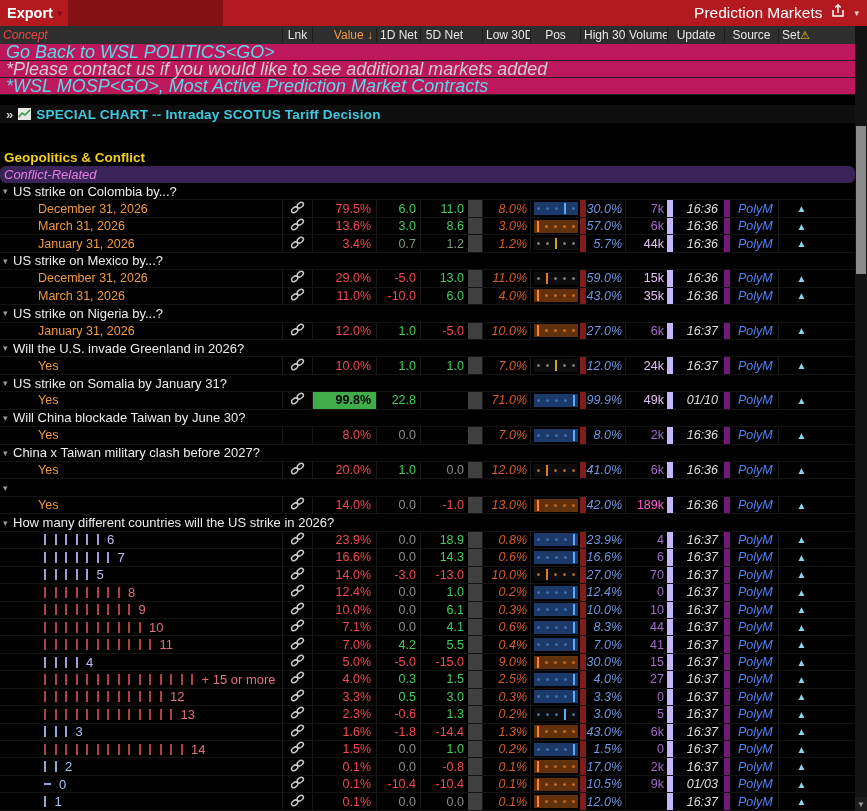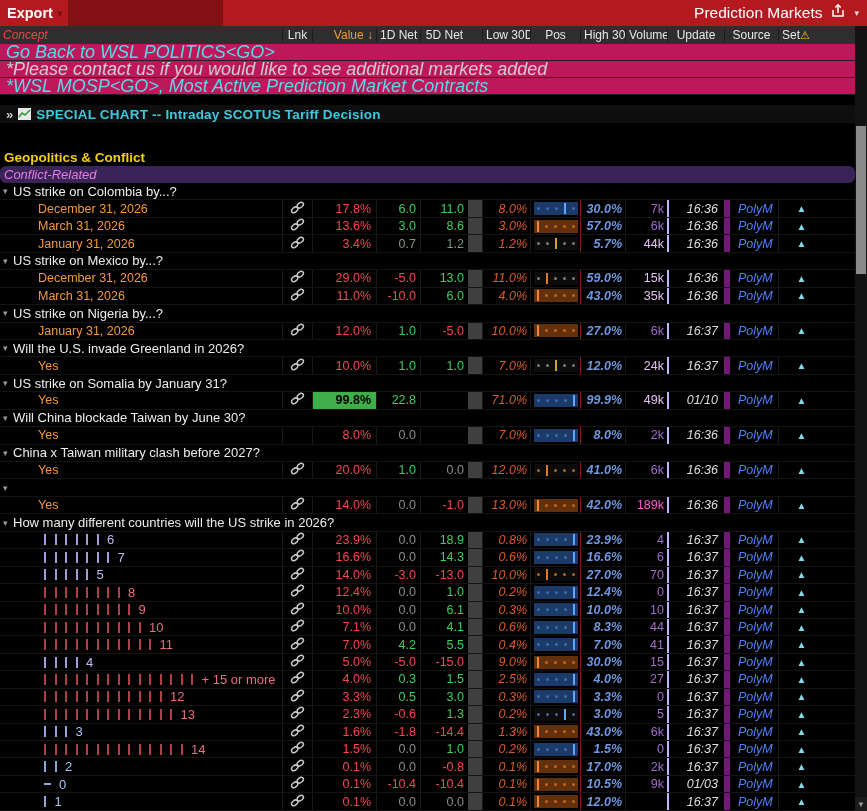--- a/index.html
+++ b/index.html
@@ -66,24 +66,24 @@
   .c-value{width:64px;justify-content:flex-end;padding-right:5px;color:var(--value-red);
            border-left:1px solid #191919;}
   .c-value.hl{background:#3fae49;color:#000;font-weight:bold;}
   .c-d1{width:44px;justify-content:flex-end;padding-right:4px;border-left:1px solid #191919;}
   .c-d5{width:48px;justify-content:flex-end;padding-right:4px;border-left:1px solid #191919;}
   .c-div{width:14px;background:#3f3f3f;}
   .c-low{width:48px;justify-content:flex-end;padding-right:3px;color:var(--low-orange);
          font-style:italic;border-left:1px solid #191919;}
   .c-pos{width:50px;justify-content:center;border-left:1px solid #191919;}
   .c-high{width:45px;justify-content:flex-end;padding-right:3px;color:var(--high-blue);
-          font-style:italic;border-left:1px solid #7f1d1d;font-weight:bold;}
+          font-style:italic;border-left:6px solid #7f1d1d;}
   .c-vol{width:42px;justify-content:flex-end;padding-right:3px;border-left:1px solid #191919;}
   .c-upd{width:57px;justify-content:flex-end;padding-right:6px;color:#dedede;font-style:italic;
-         border-left:2px solid #c4b5fd;}
+         border-left:6px solid #c4b5fd;}
   .c-src{width:54px;padding-left:8px;color:var(--source-blue);font-style:italic;
          border-left:6px solid #701a75;}
   .c-set{width:46px;justify-content:center;border-left:1px solid #191919;}
 
   .datelab{color:var(--amber);}
   .vg{color:var(--green);} .vr{color:var(--value-red);} .vz{color:var(--gray);}
   .vgd{color:var(--green-dim);}
   .vol-dim{color:var(--vol-dim);} .vol-bright{color:var(--vol-bright);} .vol-hot{color:var(--vol-hot);}
   .tri{color:var(--triangle);font-size:10px;}
 
@@ -186,21 +186,21 @@
           <span class="datelab">December 31, 2026</span>
         </div>
         <div class="cell c-lnk">
           <span><svg width="15" height="13" viewBox="0 0 16 14">
               <g fill="none" stroke="#c8c8c8" stroke-width="1.6">
                 <ellipse cx="5" cy="9.5" rx="3.7" ry="2.5" transform="rotate(-38 5 9.5)"></ellipse>
                 <ellipse cx="11" cy="4.5" rx="3.7" ry="2.5" transform="rotate(-38 11 4.5)"></ellipse>
               </g>
             </svg></span>
         </div>
-        <div class="cell c-value">17.8%</div>
+        <div class="cell c-value">79.5%</div>
         <div class="cell c-d1 vg">6.0</div>
         <div class="cell c-d5 vg">11.0</div>
         <div class="cell c-div"></div>
         <div class="cell c-low">8.0%</div>
         <div class="cell c-pos">
           <span class="pos blue">
             <span class="pdot "></span>
             <span class="pdot "></span>
             <span class="pdot "></span>
             <span class="pmark "></span>

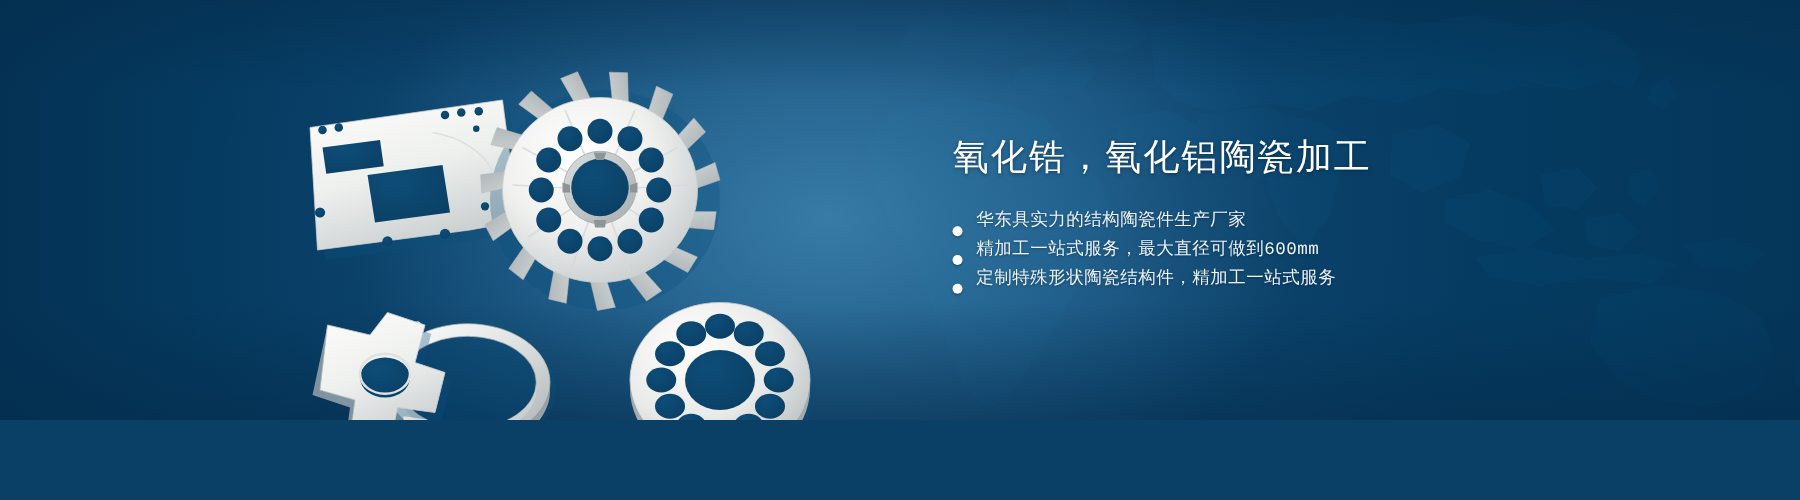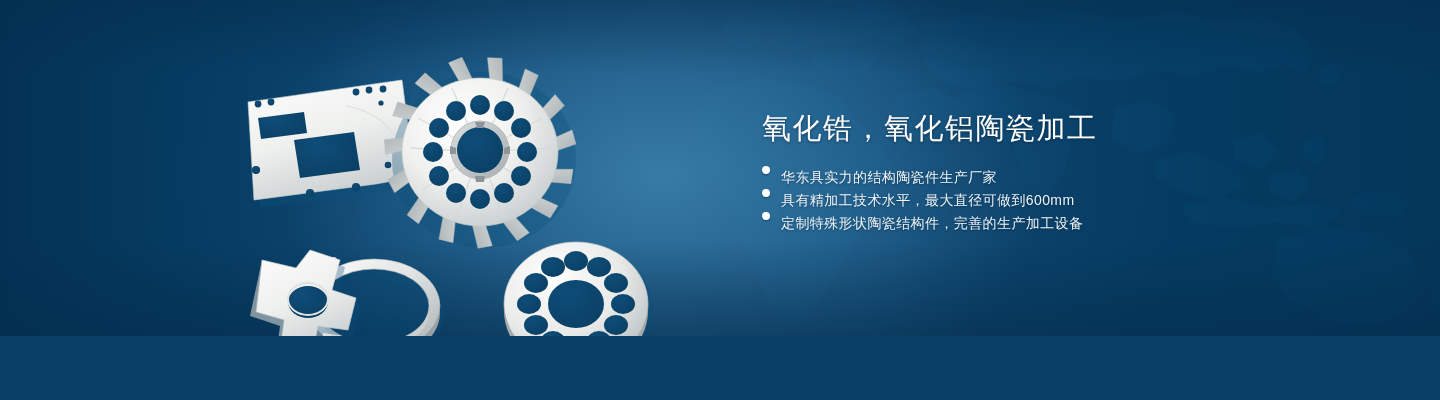--- a/index.html
+++ b/index.html
@@ -10,20 +10,21 @@
   body {
     font-family: "Liberation Sans", "DejaVu Sans", sans-serif;
   }
 
   .banner {
     position: relative;
     width: 1440px;
     height: 336px;
     overflow: hidden;
     background: #c2410c;
+    font-family: Liberation Mono, monospace;
   }
 
   
   .bg-base {
     position: absolute;
     inset: 0;
     background: #064068;
   }
   .bg-glow {
     position: absolute;
@@ -87,21 +88,21 @@
     white-space: nowrap;
     text-shadow: 0 1px 3px rgba(0,26,48,0.55);
   }
   .bullets {
     list-style: none;
     margin: 18px 0 0 0;
     padding: 0;
   }
   .bullet {
     display: flex;
-    align-items: flex-start;
+    align-items: flex-end;
     height: 23px;
     margin-bottom: 0;
   }
   .dot {
     flex: 0 0 auto;
     width: 8px;
     height: 8px;
     border-radius: 50%;
     background: #ffffff;
     margin-right: 11px;
@@ -372,25 +373,25 @@
 
     <ul class="bullets">
 
       <li class="bullet">
         <span class="dot"></span>
         <span class="bullet-text">华东具实力的结构陶瓷件生产厂家</span>
       </li>
 
       <li class="bullet">
         <span class="dot"></span>
-        <span class="bullet-text">具有精加工技术水平，最大直径可做到600mm</span>
+        <span class="bullet-text">精加工一站式服务，最大直径可做到600mm</span>
       </li>
 
       <li class="bullet">
         <span class="dot"></span>
-        <span class="bullet-text">定制特殊形状陶瓷结构件，完善的生产加工设备</span>
+        <span class="bullet-text">定制特殊形状陶瓷结构件，精加工一站式服务</span>
       </li>
 
 
     </ul>
   </div>
 
 </div>
 
 </body></html>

● **YOUR OBJECTIVE**:
Looking at the data, how many lines hold the string "margin"? Reply with the number alone.

● **EXERCISE ANSWER**:
3